Opinião

Autonomia em xeque, educação sob ataque

A nomeação do professor Valdiney Veloso para a Reitor da Universidade Federal da Paraíba gerou protesto em João Pessoa. Não só porque ele foi o menos votado entre servidores e estudantes na consulta pública realizada em agosto, mas porque não conseguiu arrancar um único voto dos professores que integram o Conselho Universitário (Consuni), o Conselho Superior de Ensino, Pesquisa e Extensão (Consepe e o Conselho curador. Ou seja, foi rejeitado por toda a comunidade acadêmica. Ainda assim, acabou sendo o escolhido por Jair Bolsonaro entre os nomes da lista tríplice enviada ao presidente.

Escolha ideológica. Professor Valdiney defende parcerias com empresas privadas para o financiamento do ensino superior e a gestão da Universidade. Segundo ele, isso aumentaria a autonomia da Instituição. Veja a proposta: https://www.ufpb.br/consulta/contents/documentos/documento-de-inscricao/valdiney-veloso-gouveia.pdf

 Qualquer semelhança desta proposta com o Future-se, projeto do governo federal para as Universidades e Instituto Federais do país, não é mera coincidência. A ideia é criar Fundos de investimento, Parcerias Público-Privadas (PPP) e privatizar o patrimônio imobiliário. Organizações Sociais (OS) fariam toda a gestão. Um plano que encontra forte resistência entre docentes, gestores e alunos. Primeiro porque foi feito sem qualquer diálogo com a comunidade acadêmica. Depois, porque abre espaço para contratação de professores via OS e sem concurso público, e transforma esses mesmos professores em captadores de recursos, desprezando a produção do conhecimento. Não há dúvidas: a natureza do Future-se é a de submeter a universidade pública aos interesses do mercado.

Nada é fruto do acaso. A Universidade pública tem perdido recursos e enfrentado ataques sistemático. O resultado dos cortes sucessivos é o sucateamento de suas instalações, a redução de bolsas de pesquisas… Ainda assim, mesmo diante desse quadro, a produção de conhecimento continua a todo vapor.  Levantamento feito pela Clarivate Analytics mostra que 99% de toda a produção científica do Brasil é feita nas Universidades públicas. Entre as instituições que mais produzem, as federais se destacam.  As principais pesquisas são nas áreas de neurociências e imunologia, agronomia, farmacologia e toxicologia, microbiologia, ciências sociais de acordo com a Thomson Reuters. E não custa lembrar: todo investimento que se faz em educação, tem retorno garantido.  A pandemia da Covid-19 deixou isso evidente.

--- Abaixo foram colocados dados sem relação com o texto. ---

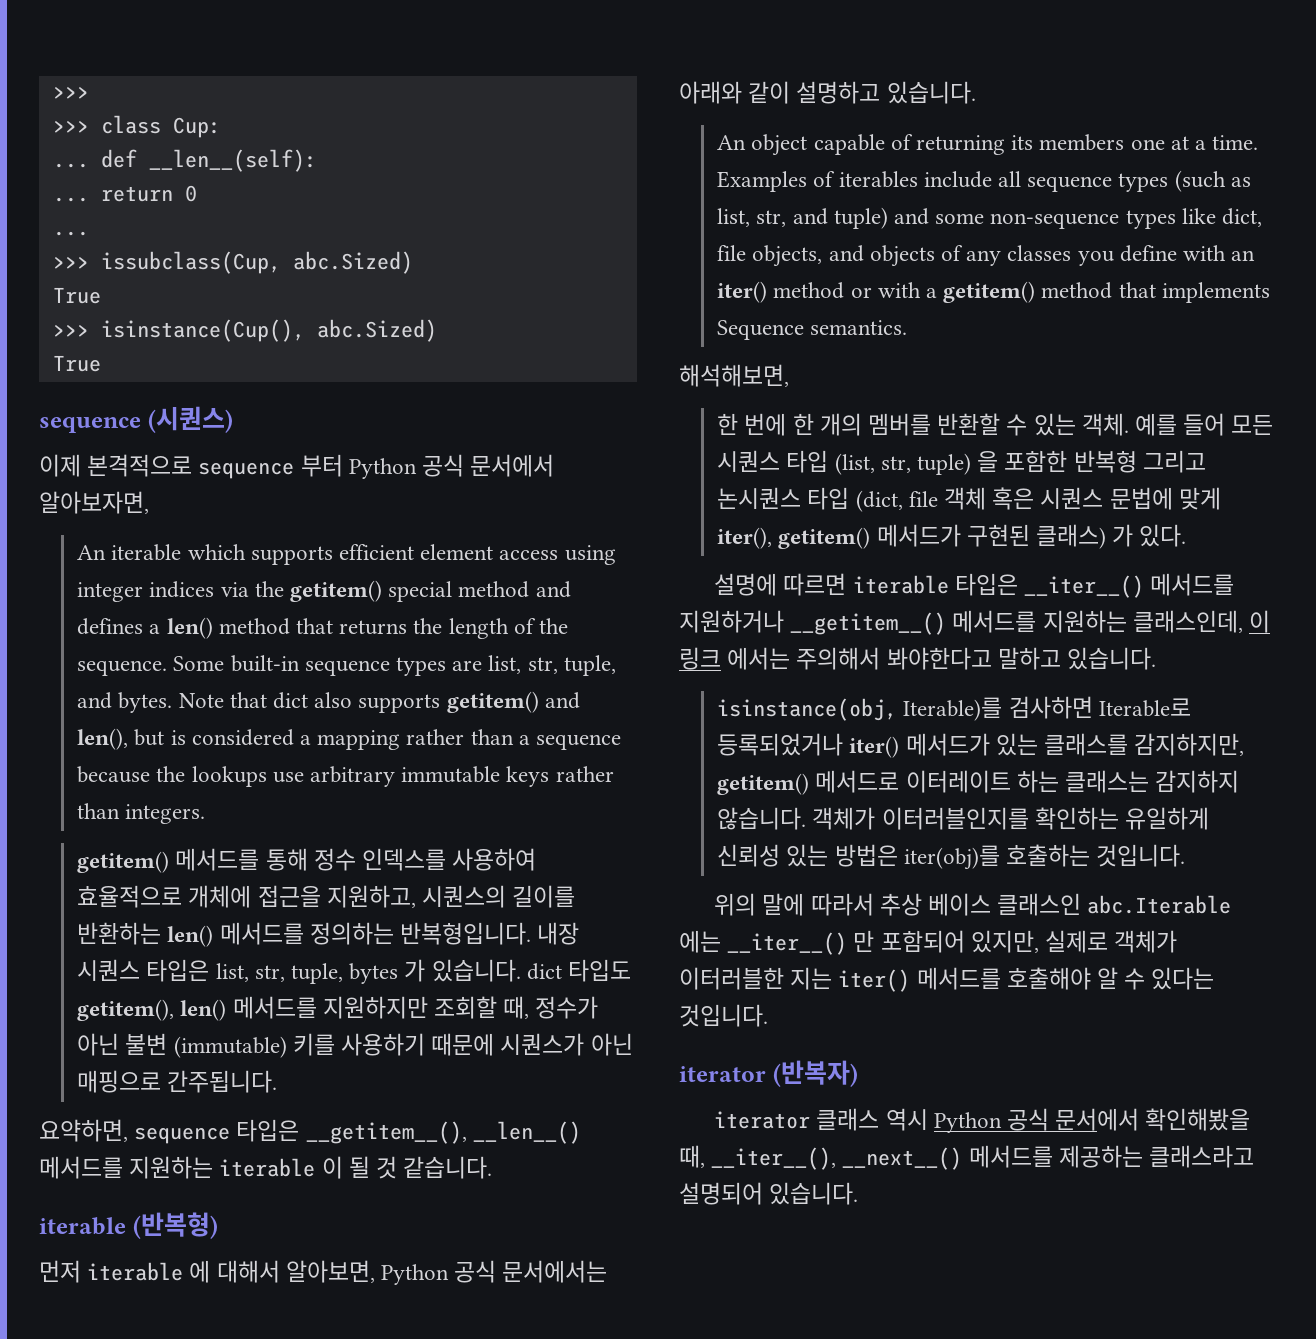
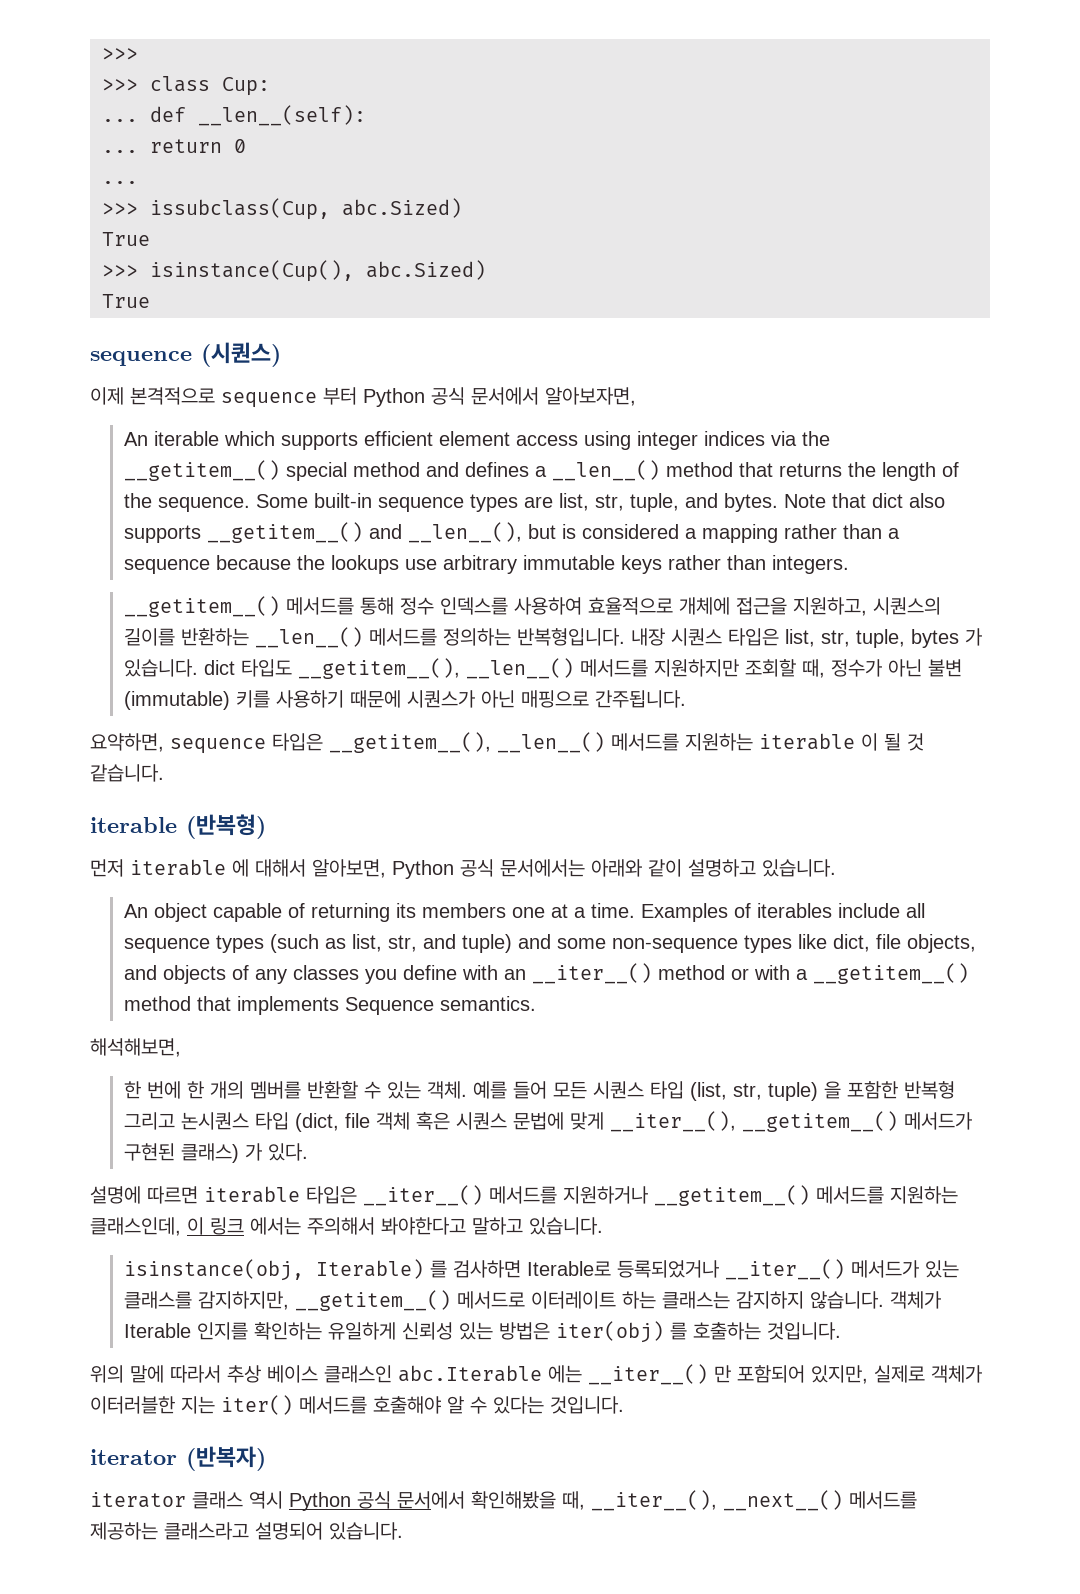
[289,580,382,602] getitem() -> [124,460,281,481] __getitem__()
[166,617,213,639] len() -> [552,460,661,481] __len__()
[446,691,580,713] [77,728,129,750] getitem() and len(), -> [207,522,523,543] __getitem__() and __len__(),
[77,851,170,873] getitem() -> [124,596,281,617] __getitem__()
[167,925,214,947] len() -> [255,627,364,648] __len__()
[77,999,227,1021] getitem(), len() -> [298,658,575,679] __getitem__(), __len__()
[717,281,768,303] iter() -> [532,963,653,984] __iter__()
[943,281,1036,303] getitem() -> [813,963,970,984] __getitem__()
[717,527,871,549] iter(), getitem() -> [610,1111,899,1132] __iter__(), __getitem__()
[903,697,1003,721] Iterable)를 -> [316,1259,448,1279] Iterable) 를
[849,736,900,758] iter() -> [725,1259,846,1280] __iter__()
[717,773,810,795] getitem() -> [295,1290,452,1311] __getitem__()
[881,807,1029,830] 이터러블인지를 -> [124,1322,249,1340] Iterable 인지를
[903,845,1000,870] iter(obj)를 -> [556,1321,688,1343] iter(obj) 를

Sendo assim – e já que perguntar não ofende – por que fragilizar competência dessas Instituições, atropelar sua autonomia gerencial, financeira, orçamentária e pedagógica para investir em empresas privadas? Parafraseando James Carville, marqueteiro de Bill Clinton: é a ideologia, estúpido![i] Me perdoem o trocadilho, mas foi inevitável. Há um projeto claro de instrumentalização ideológica do Universidades públicas – e do Estado.

Para frear o avanço dessa intervenção e garantir o respeito à regra democrática – pelo menos no que diz respeito à nomeação de reitores, o PV entrou com uma Ação Direta de Inconstitucionalidade no Supremo Tribunal Federal. O relator, ministro Edson Fachin, defendeu a autonomia das universidades e institutos federais, e o respeito às listas tríplices com a escolha do “docente indicado em primeiro lugar”. Disse mais: a “prerrogativa do presidente da República de nomear reitores e vice-reitores das Universidades federais(…) não se trata de uma faculdade dispositiva, mas de um poder-dever (…). Este poder-dever não deve ser entendido como instrumento de controle”.

Resumo da ópera: docentes escolhem, presidente nomeia. Simples assim. Só que não. Não em tempos de ameaças à democracia, de desrespeito às normas constitucionais e à tradição. Neste último caso, uma contradição de quem costumeiramente se pauta pelos costumes.

É fato que o Brasil nunca foi modelo de democracia – objetiva e substantivamente falando. Basta ver que apenas dois presidentes concluíram seus mandatos desde o fim do regime militar: FHC e Lula. Logo, a regra aqui sempre foi o autoritarismo. Sendo assim, o que esperar de um presidente com mentalidade arbitrária e castrense? Acreditar no respeito às regras democráticas é mais que otimismo. Beira a ingenuidade.  Mas acreditou-se. Acreditaram. O resultado: frustação, conflito e protesto. A judicialização do processo não é garantia de nada. Por enquanto está valendo a canetada do presidente. Então, apertem os cintos e salve-se quem puder. Não há sinal de mudança na rota dos ventos.

 

 

[i] “É a economia, estúpido!” Essa é a frase original, de 1991, durante a campanha eleitoral entre Bill Clinton e George Bush.